-- Given records --
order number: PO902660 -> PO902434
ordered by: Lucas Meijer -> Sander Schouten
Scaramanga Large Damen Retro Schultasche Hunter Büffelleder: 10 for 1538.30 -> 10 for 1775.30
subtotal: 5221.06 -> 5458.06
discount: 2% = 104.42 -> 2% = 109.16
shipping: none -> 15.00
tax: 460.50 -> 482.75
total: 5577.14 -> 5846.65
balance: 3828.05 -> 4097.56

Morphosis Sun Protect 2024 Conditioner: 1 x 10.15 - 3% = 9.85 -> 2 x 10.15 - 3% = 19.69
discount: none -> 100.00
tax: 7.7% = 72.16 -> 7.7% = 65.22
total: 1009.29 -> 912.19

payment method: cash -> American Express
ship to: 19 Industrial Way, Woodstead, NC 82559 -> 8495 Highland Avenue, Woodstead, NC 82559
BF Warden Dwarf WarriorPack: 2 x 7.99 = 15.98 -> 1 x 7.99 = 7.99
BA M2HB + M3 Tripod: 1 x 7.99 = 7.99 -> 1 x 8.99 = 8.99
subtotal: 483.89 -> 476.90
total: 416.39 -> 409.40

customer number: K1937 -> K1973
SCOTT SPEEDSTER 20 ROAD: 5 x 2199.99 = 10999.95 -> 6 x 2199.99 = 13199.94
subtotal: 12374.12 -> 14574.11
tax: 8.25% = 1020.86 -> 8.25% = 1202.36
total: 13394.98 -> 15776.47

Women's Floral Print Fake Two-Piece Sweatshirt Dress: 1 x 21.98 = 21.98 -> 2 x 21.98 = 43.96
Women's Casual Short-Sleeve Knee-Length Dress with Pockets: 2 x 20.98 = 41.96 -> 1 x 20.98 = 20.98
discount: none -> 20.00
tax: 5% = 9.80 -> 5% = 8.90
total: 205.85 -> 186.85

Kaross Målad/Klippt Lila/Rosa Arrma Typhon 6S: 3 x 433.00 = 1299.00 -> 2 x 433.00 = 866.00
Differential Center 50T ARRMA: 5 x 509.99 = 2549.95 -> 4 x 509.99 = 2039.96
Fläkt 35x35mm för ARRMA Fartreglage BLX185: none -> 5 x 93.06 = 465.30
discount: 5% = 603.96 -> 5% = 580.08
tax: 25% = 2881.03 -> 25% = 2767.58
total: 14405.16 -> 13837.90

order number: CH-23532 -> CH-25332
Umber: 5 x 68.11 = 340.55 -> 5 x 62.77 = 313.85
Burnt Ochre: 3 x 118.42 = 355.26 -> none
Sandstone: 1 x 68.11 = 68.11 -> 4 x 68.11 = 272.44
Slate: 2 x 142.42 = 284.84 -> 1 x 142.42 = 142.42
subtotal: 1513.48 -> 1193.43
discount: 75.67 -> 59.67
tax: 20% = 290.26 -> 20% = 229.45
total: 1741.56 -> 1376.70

-- Problem statement --
Start with the line above that contains "BA M2HB + M3" and stop after the line that contains "Slate: 2 x 142.42". Output those lines exactly, and only those.

-- Result of this exercise --
BA M2HB + M3 Tripod: 1 x 7.99 = 7.99 -> 1 x 8.99 = 8.99
subtotal: 483.89 -> 476.90
total: 416.39 -> 409.40

customer number: K1937 -> K1973
SCOTT SPEEDSTER 20 ROAD: 5 x 2199.99 = 10999.95 -> 6 x 2199.99 = 13199.94
subtotal: 12374.12 -> 14574.11
tax: 8.25% = 1020.86 -> 8.25% = 1202.36
total: 13394.98 -> 15776.47

Women's Floral Print Fake Two-Piece Sweatshirt Dress: 1 x 21.98 = 21.98 -> 2 x 21.98 = 43.96
Women's Casual Short-Sleeve Knee-Length Dress with Pockets: 2 x 20.98 = 41.96 -> 1 x 20.98 = 20.98
discount: none -> 20.00
tax: 5% = 9.80 -> 5% = 8.90
total: 205.85 -> 186.85

Kaross Målad/Klippt Lila/Rosa Arrma Typhon 6S: 3 x 433.00 = 1299.00 -> 2 x 433.00 = 866.00
Differential Center 50T ARRMA: 5 x 509.99 = 2549.95 -> 4 x 509.99 = 2039.96
Fläkt 35x35mm för ARRMA Fartreglage BLX185: none -> 5 x 93.06 = 465.30
discount: 5% = 603.96 -> 5% = 580.08
tax: 25% = 2881.03 -> 25% = 2767.58
total: 14405.16 -> 13837.90

order number: CH-23532 -> CH-25332
Umber: 5 x 68.11 = 340.55 -> 5 x 62.77 = 313.85
Burnt Ochre: 3 x 118.42 = 355.26 -> none
Sandstone: 1 x 68.11 = 68.11 -> 4 x 68.11 = 272.44
Slate: 2 x 142.42 = 284.84 -> 1 x 142.42 = 142.42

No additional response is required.